Given entries:
[Start of Attachment]

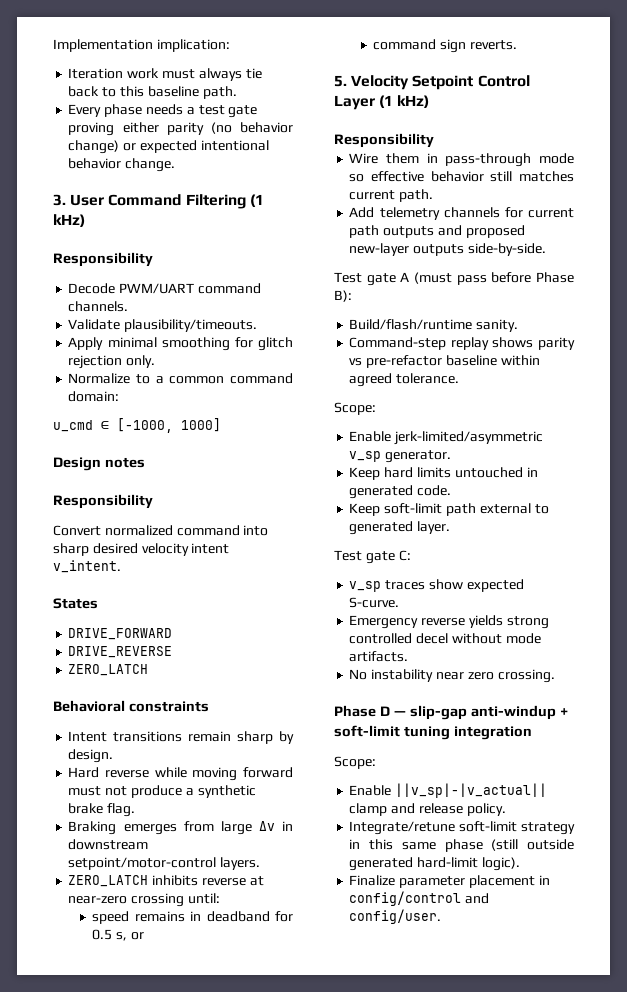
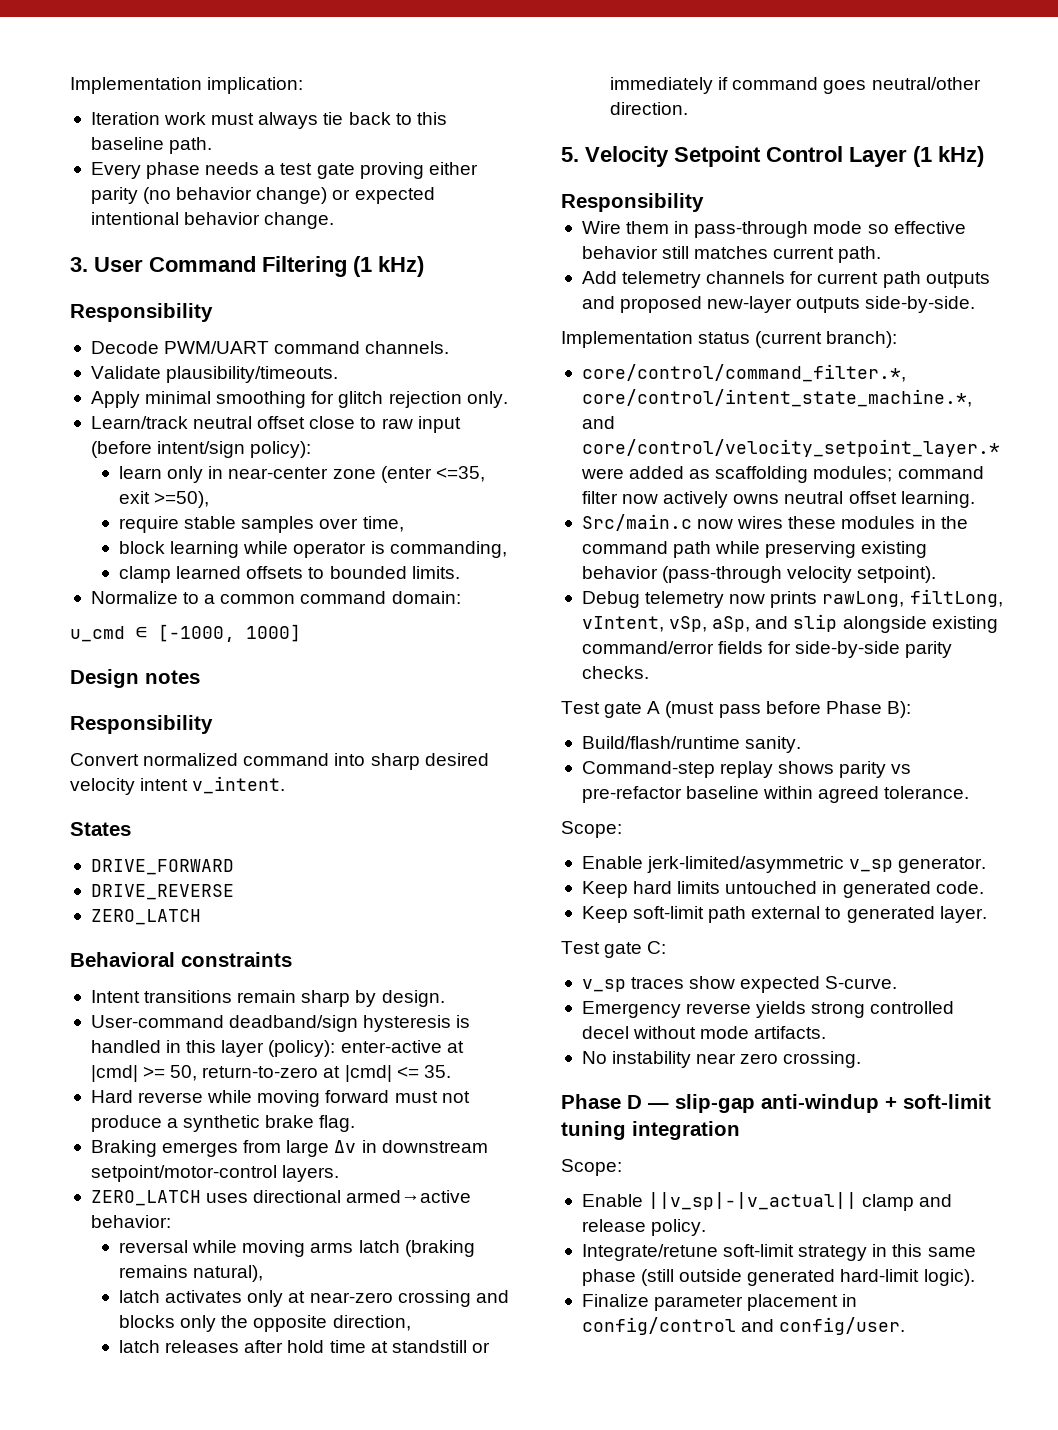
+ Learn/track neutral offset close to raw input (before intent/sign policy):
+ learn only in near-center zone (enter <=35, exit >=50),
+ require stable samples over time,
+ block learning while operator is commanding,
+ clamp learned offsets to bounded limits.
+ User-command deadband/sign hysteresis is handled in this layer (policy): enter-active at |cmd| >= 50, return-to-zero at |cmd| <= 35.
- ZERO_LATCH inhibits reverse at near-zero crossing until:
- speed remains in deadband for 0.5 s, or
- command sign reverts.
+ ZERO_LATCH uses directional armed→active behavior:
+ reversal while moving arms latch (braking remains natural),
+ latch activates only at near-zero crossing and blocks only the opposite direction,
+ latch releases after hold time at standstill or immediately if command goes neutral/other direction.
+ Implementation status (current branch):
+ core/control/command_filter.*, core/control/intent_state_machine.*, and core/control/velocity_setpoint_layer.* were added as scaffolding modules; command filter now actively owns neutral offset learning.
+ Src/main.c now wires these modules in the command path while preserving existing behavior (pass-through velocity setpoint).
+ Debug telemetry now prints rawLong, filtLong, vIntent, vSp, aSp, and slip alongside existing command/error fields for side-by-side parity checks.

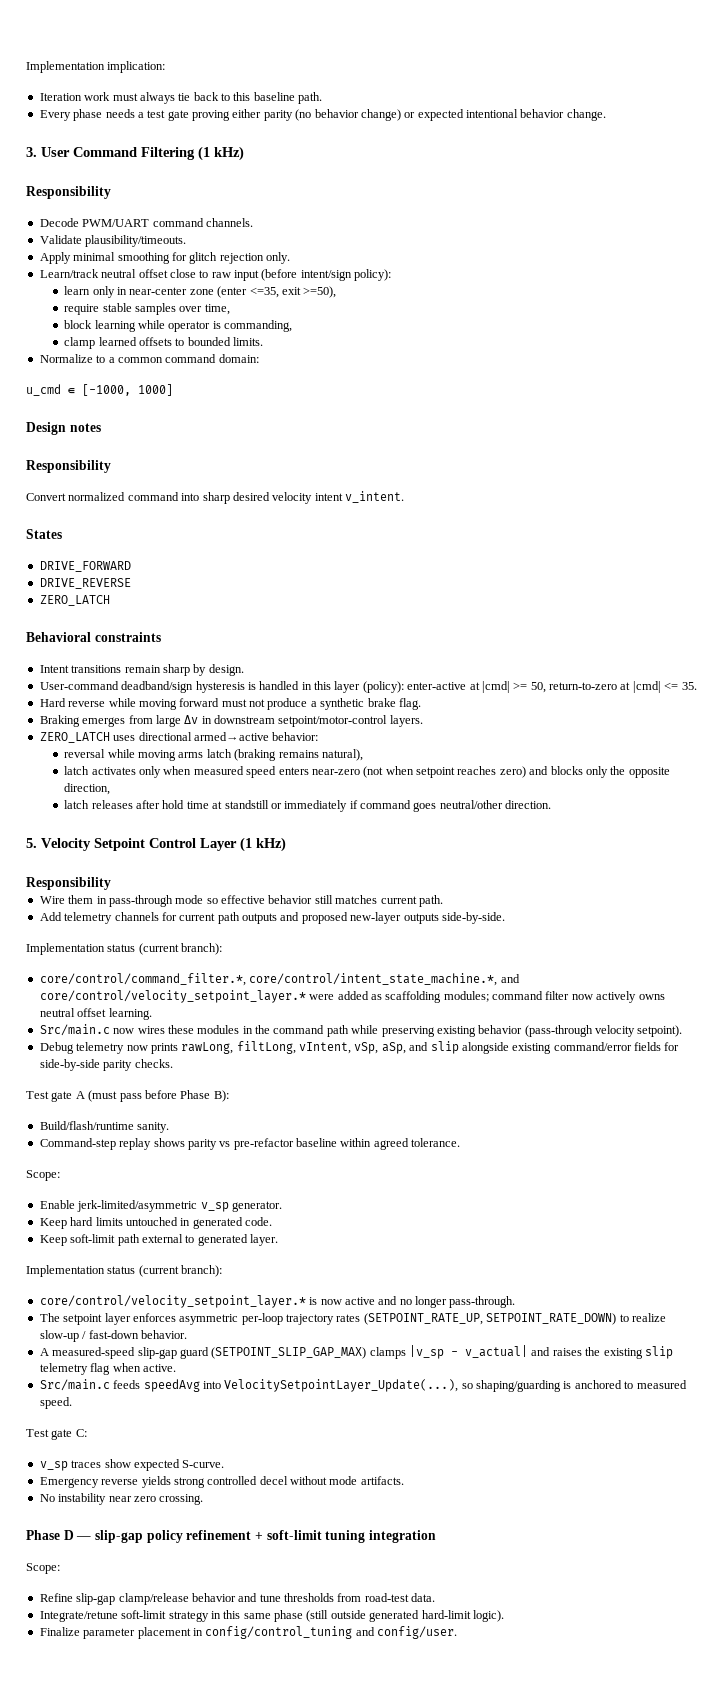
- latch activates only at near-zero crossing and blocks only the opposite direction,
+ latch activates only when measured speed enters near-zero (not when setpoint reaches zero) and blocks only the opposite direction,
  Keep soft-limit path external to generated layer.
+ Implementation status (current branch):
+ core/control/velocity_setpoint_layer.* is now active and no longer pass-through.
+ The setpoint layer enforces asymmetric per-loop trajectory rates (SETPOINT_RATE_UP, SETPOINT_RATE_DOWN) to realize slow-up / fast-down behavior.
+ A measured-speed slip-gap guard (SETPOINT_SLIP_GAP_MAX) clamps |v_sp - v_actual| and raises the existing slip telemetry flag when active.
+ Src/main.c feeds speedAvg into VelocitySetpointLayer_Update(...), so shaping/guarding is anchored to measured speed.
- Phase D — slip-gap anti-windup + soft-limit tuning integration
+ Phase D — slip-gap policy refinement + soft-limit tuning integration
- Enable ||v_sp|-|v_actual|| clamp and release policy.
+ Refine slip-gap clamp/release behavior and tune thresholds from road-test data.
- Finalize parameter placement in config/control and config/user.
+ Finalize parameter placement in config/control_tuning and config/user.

[End of Attachment]

Exercise directions: Wherever the word "soft" appears in the entries above, copy that line.

Result for this task:
  Keep soft-limit path external to generated layer.
- Phase D — slip-gap anti-windup + soft-limit tuning integration
+ Phase D — slip-gap policy refinement + soft-limit tuning integration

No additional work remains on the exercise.